** Opening DATA block **
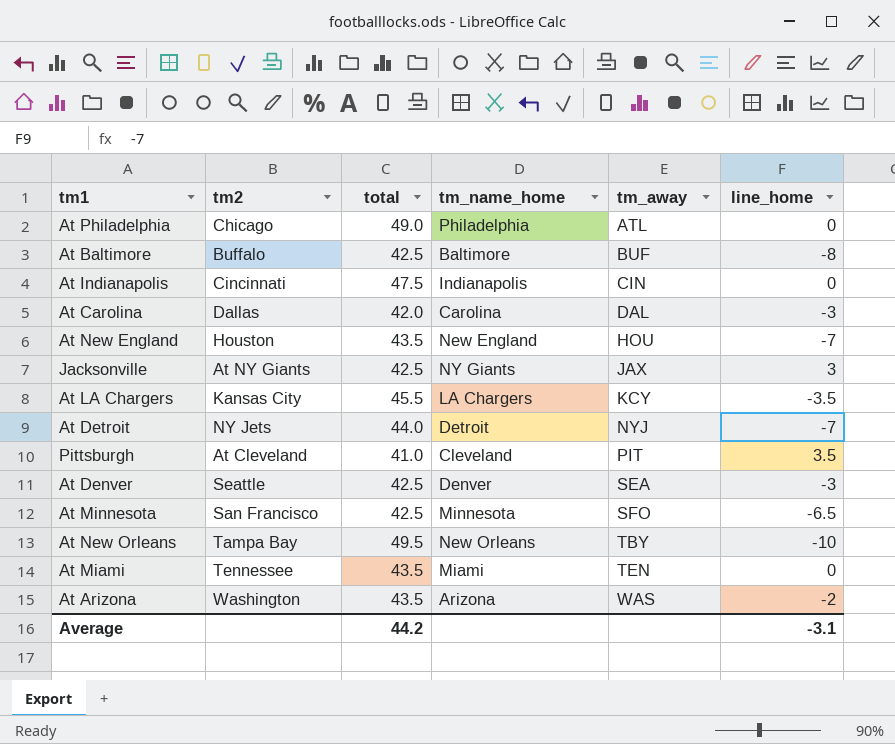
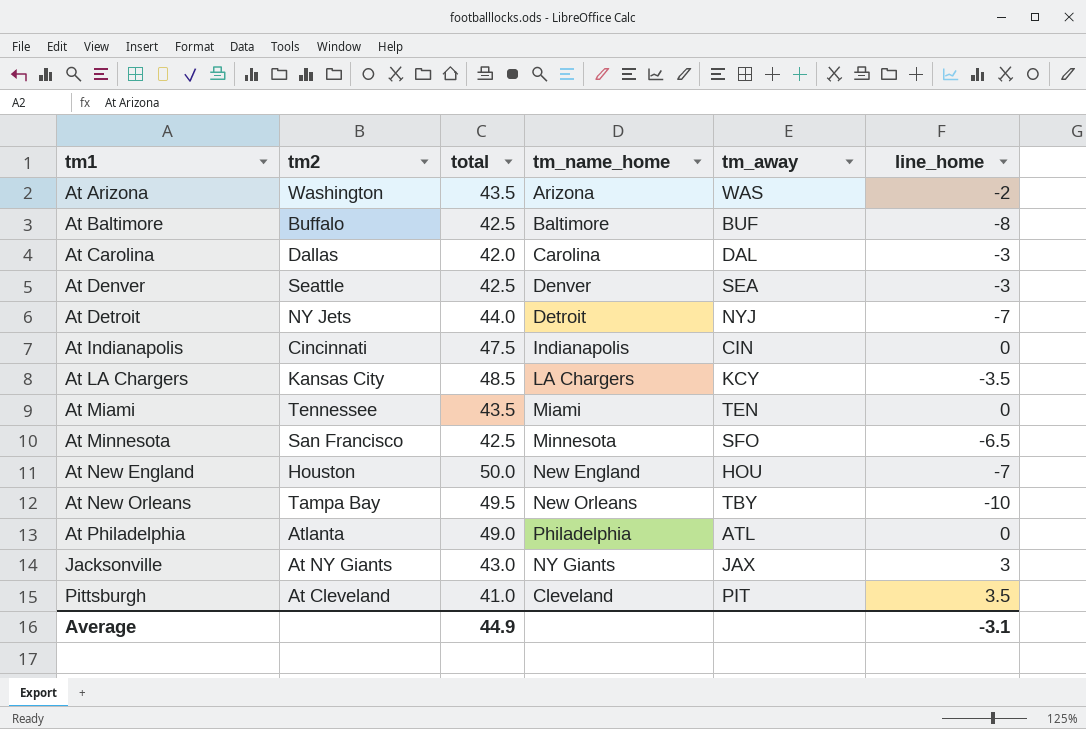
row order: tm_away ascending -> tm1 ascending
At LA Chargers | total: 45.5 -> 48.5
At New England | total: 43.5 -> 50.0
At Philadelphia | tm2: Chicago -> Atlanta
Jacksonville | total: 42.5 -> 43.0
Average | total: 44.2 -> 44.9

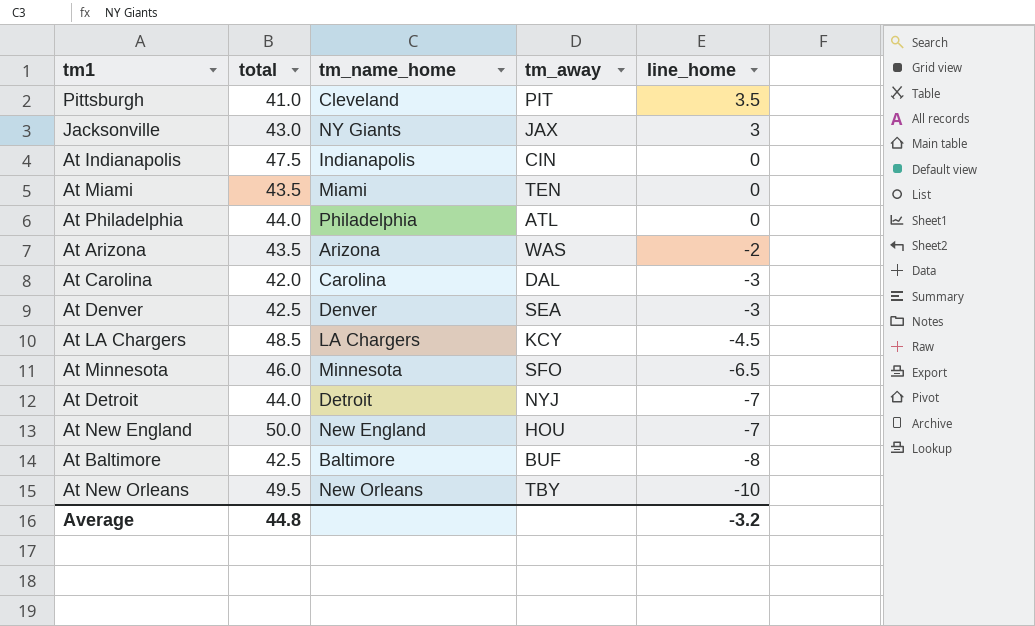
row order: tm1 ascending -> line_home descending
column tm2 | position: 2 -> none
At Philadelphia | total: 49.0 -> 44.0
At LA Chargers | line_home: -3.5 -> -4.5
At Minnesota | total: 42.5 -> 46.0
Average | total: 44.9 -> 44.8
Average | line_home: -3.1 -> -3.2

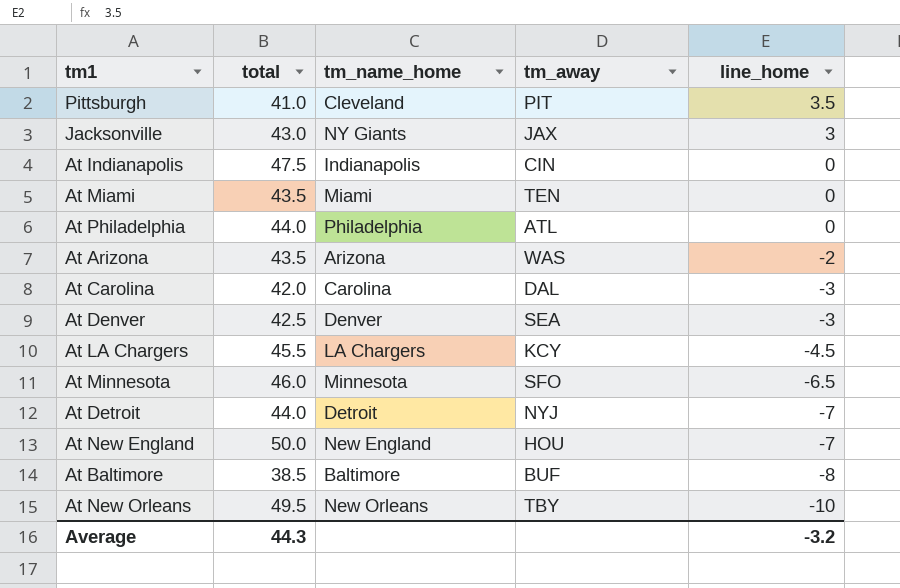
At LA Chargers | total: 48.5 -> 45.5
At Baltimore | total: 42.5 -> 38.5
Average | total: 44.8 -> 44.3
** Closing DATA block **
I need every line from the material that contains the word "order".

row order: tm_away ascending -> tm1 ascending
row order: tm1 ascending -> line_home descending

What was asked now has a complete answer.